A coroa real

“O indivíduo, na sua angústia de não ser culpado, mas de passar por sê-lo, torna-se culpado.”

Soren Kierkegaard ,    em “O Conceito de Angústia”

Em sua missão suicida à terra, há boa chance de Jesus ter ocultado um grande segredo: ele pretendia libertar o ser humano de suas culpas.

Claro que as religiões cristãs trataram de criar muitas inverdades sobre a missão do Filho único de Deus, nessa terra que o ser humnano há de destruir totalmente. A maior delas é essa bobagem milenar de que o tolo Galileu teria morrido por nossos pecados. Nem ele, com toda aquela bondade e generosidade seria tão pródigo assim. Jesus e o Pai dele jamais agiriam em favor do pecado. Essa conta pertence a cada pecador. Melhor colocar as barbas de molho (e nesse caso, não sei o que as mulheres farão) e juntar um tesouro onde a traça e a ferrugem não corroem, pois na hora de pagar o prejuízo, precisaremos de fundos inesgotáveis em nossa conta. Se você for tão pecador quanto eu, estará ferrado de verde e amarelo ou de azul marinho, vermelho e branco, como preferir.

Mas esses acertos não constituem o fundamental. É a culpa a maior causadora dos possíveis desastres anti – eternos capazes de nos fazer engolir enxofre pelas ventas e queimar nossas bundas “for ever”, no inverossímil inferno. Estranho isso. O Soren era mesmo um cara diferenciado. De onde ele tirou essas idéias ninguém sabe. Talvez tenha lhe feito bem chutar o traseiro de sua amada. Ele percebeu que o sentimento amor-paixão lhe deixava angustiado. Essas relações humanas para o sucesso, via de regra, causam muito mais dor do que prazer. Que o digam as eternas viúvas (bruxas) de Salém.
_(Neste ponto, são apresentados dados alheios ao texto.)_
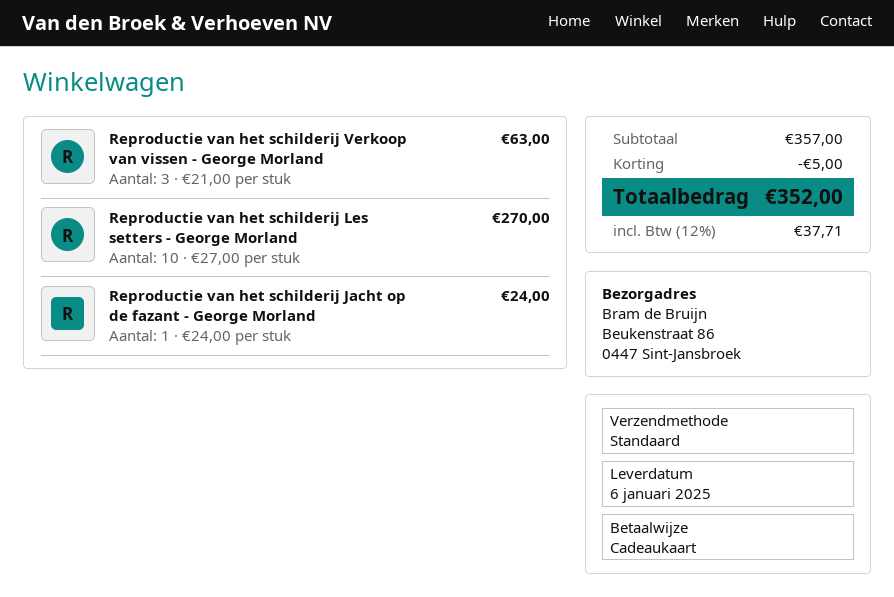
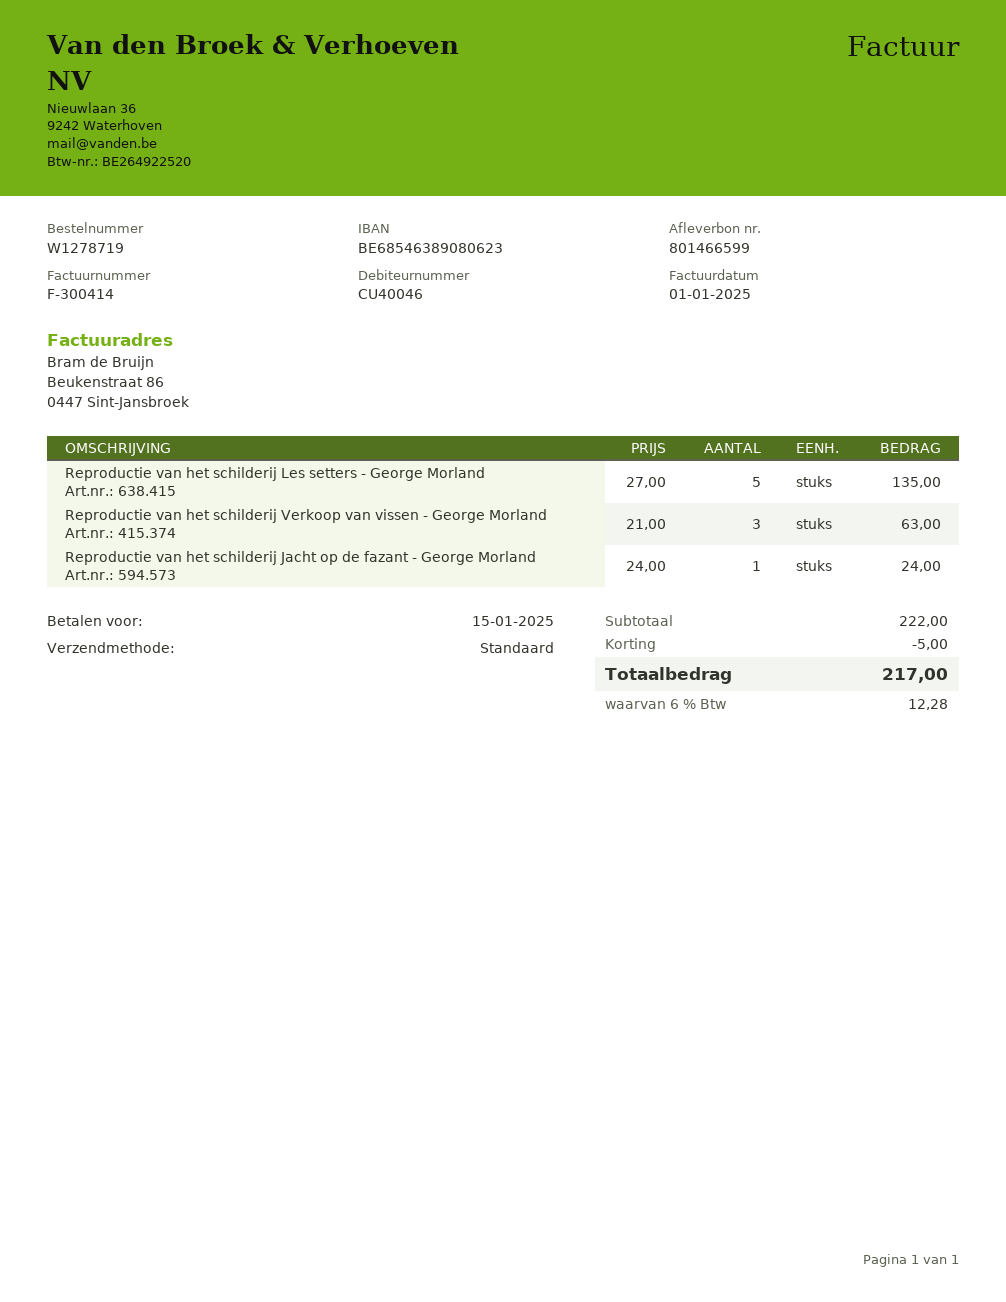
Reproductie van het schilderij Les setters - George Morland: 10 x 27.00 = 270.00 -> 5 x 27.00 = 135.00
subtotal: 357.00 -> 222.00
tax: 12% = 37.71 -> 6% = 12.28
total: 352.00 -> 217.00

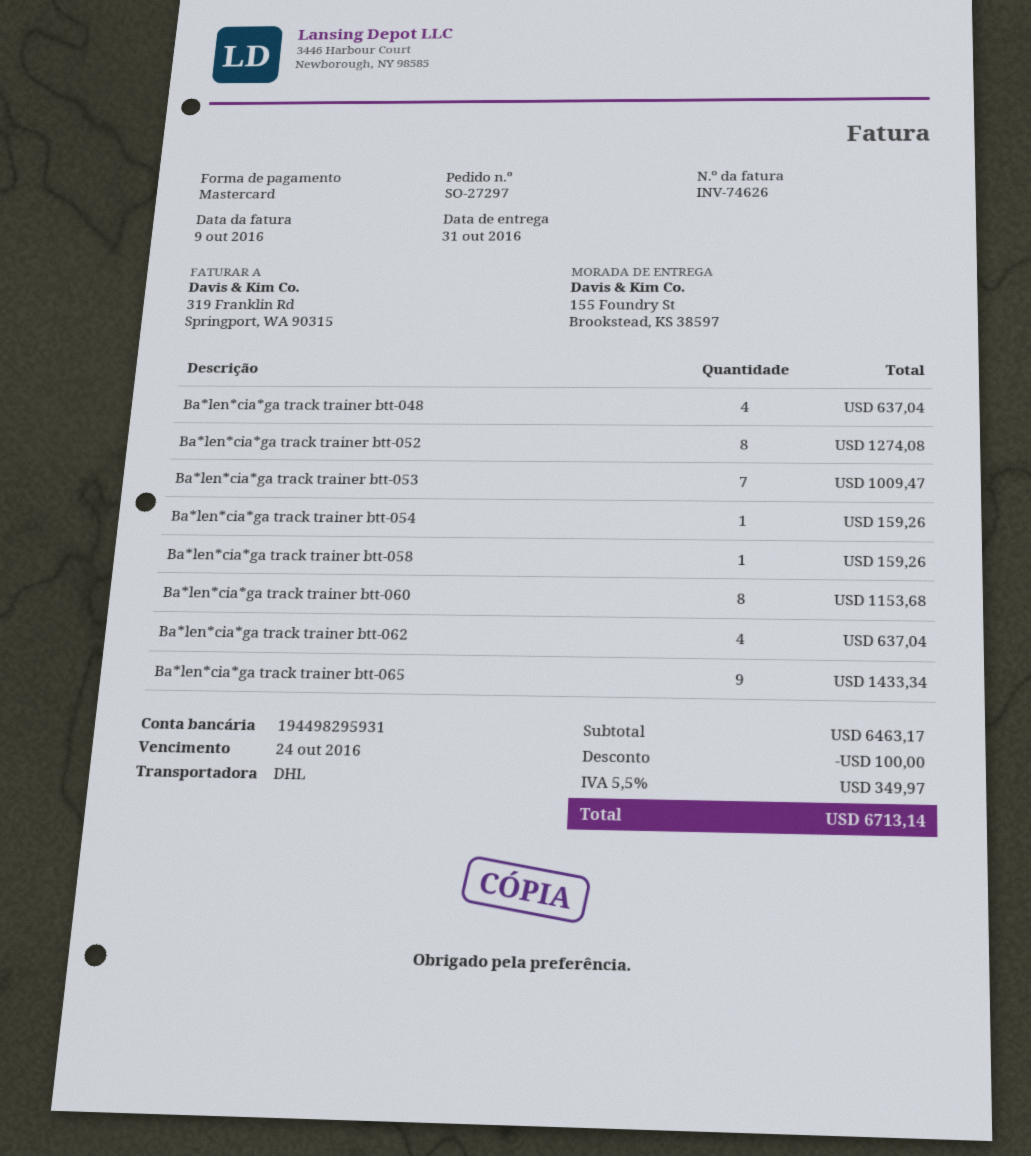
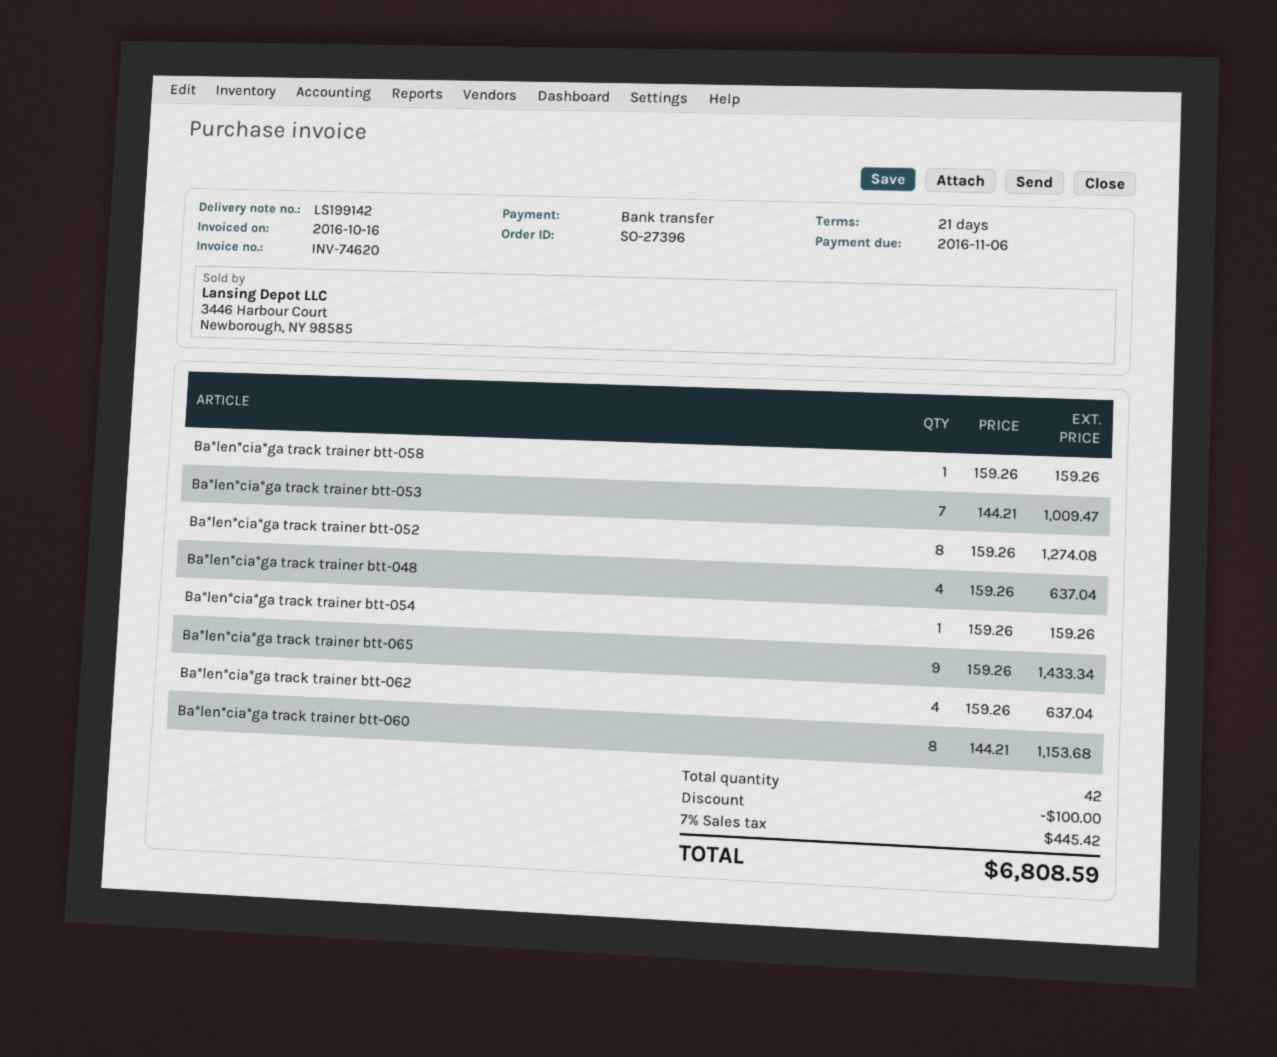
order number: SO-27297 -> SO-27396
invoice number: INV-74626 -> INV-74620
invoice date: 2016-10-09 -> 2016-10-16
due date: 2016-10-24 -> 2016-11-06
payment method: Mastercard -> bank transfer
tax: 5.5% = 349.97 -> 7% = 445.42
total: 6713.14 -> 6808.59

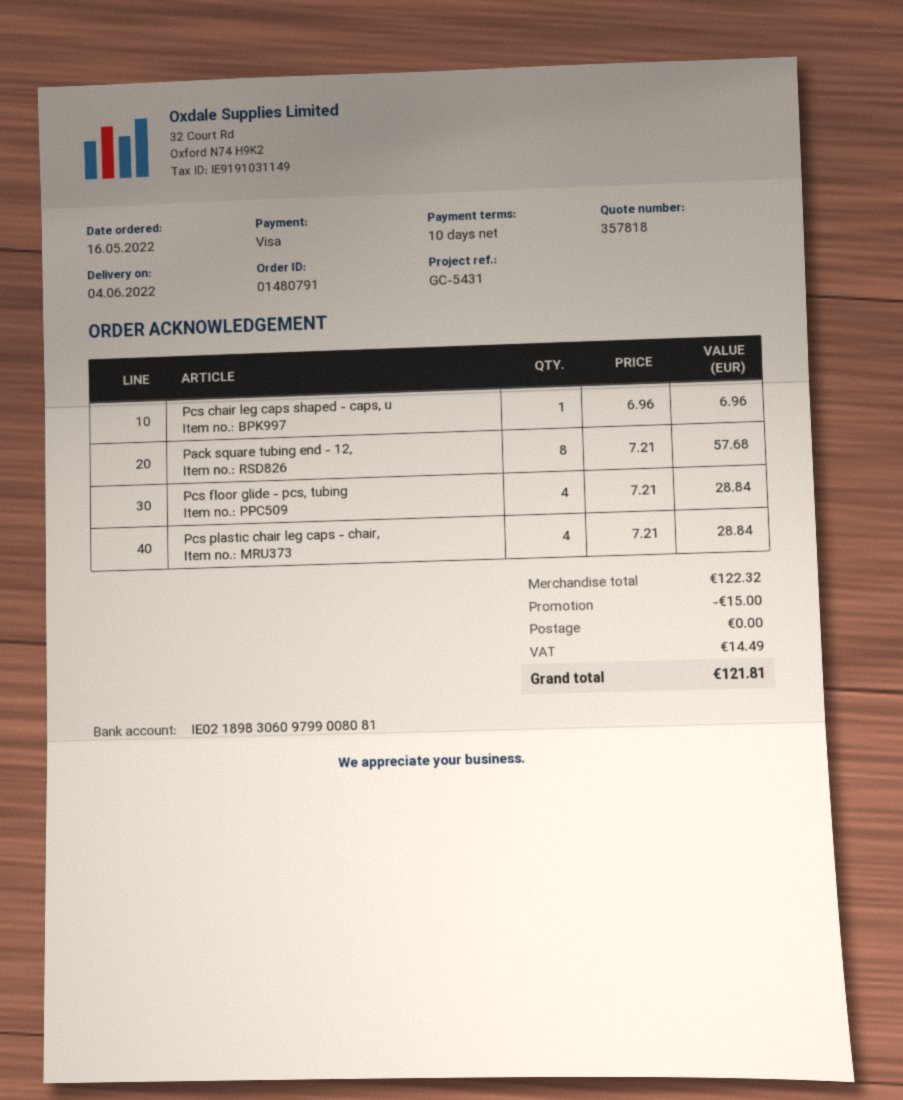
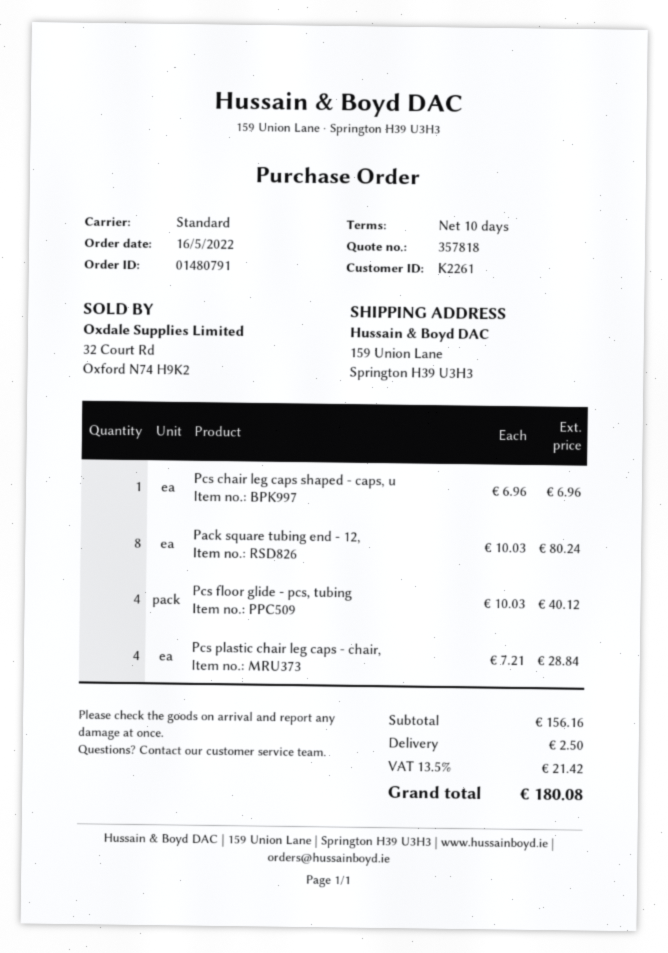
Pack square tubing end - 12,: 8 x 7.21 = 57.68 -> 8 x 10.03 = 80.24
Pcs floor glide - pcs, tubing: 4 x 7.21 = 28.84 -> 4 x 10.03 = 40.12
subtotal: 122.32 -> 156.16
discount: 15.00 -> none
shipping: 0.00 -> 2.50
tax: 14.49 -> 21.42
total: 121.81 -> 180.08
Depois de adquirir a culpa, seja pelo pecado ou pela angustia causada por não tê-lo cometido (o que tem de gente louca para dar uma boa pecada básica, não é brincadeira, problema é arrumar o parceiro) a vaca vai para o brejo. Daí só mesmo uma boa cruz, de madeira de lei, com um dos filhos do criador devidamente pregado nela, poderá livrar a sua cara.

Pode dar pulinho onde você quiser, o fato está consumado. Está doendo, sofrendo, estressando, deprimindo, endividando, corneando, seja lá o que for a causa da sua angustia, seu problema será um só: culpa. “Voilà!” Então é por isso que peço grana, marido, companheira, saúde, etc. e o Magnânimo não me dá a mínima? Claro sua anta cabeçuda. Ele não pode enviar mais problemas para você, razões de novas angústias.

Somos culpados, seja por nossas angústias, evidências de nossas precipitações e negligências, ou pela ausência delas, que nos faz pecadores, somos culpados e carecemos da tal Glória de Deus, uma coroa que enfeitará as cabeças de todos os culpados e angustiados pelos quais o nazareno sacrificou-se.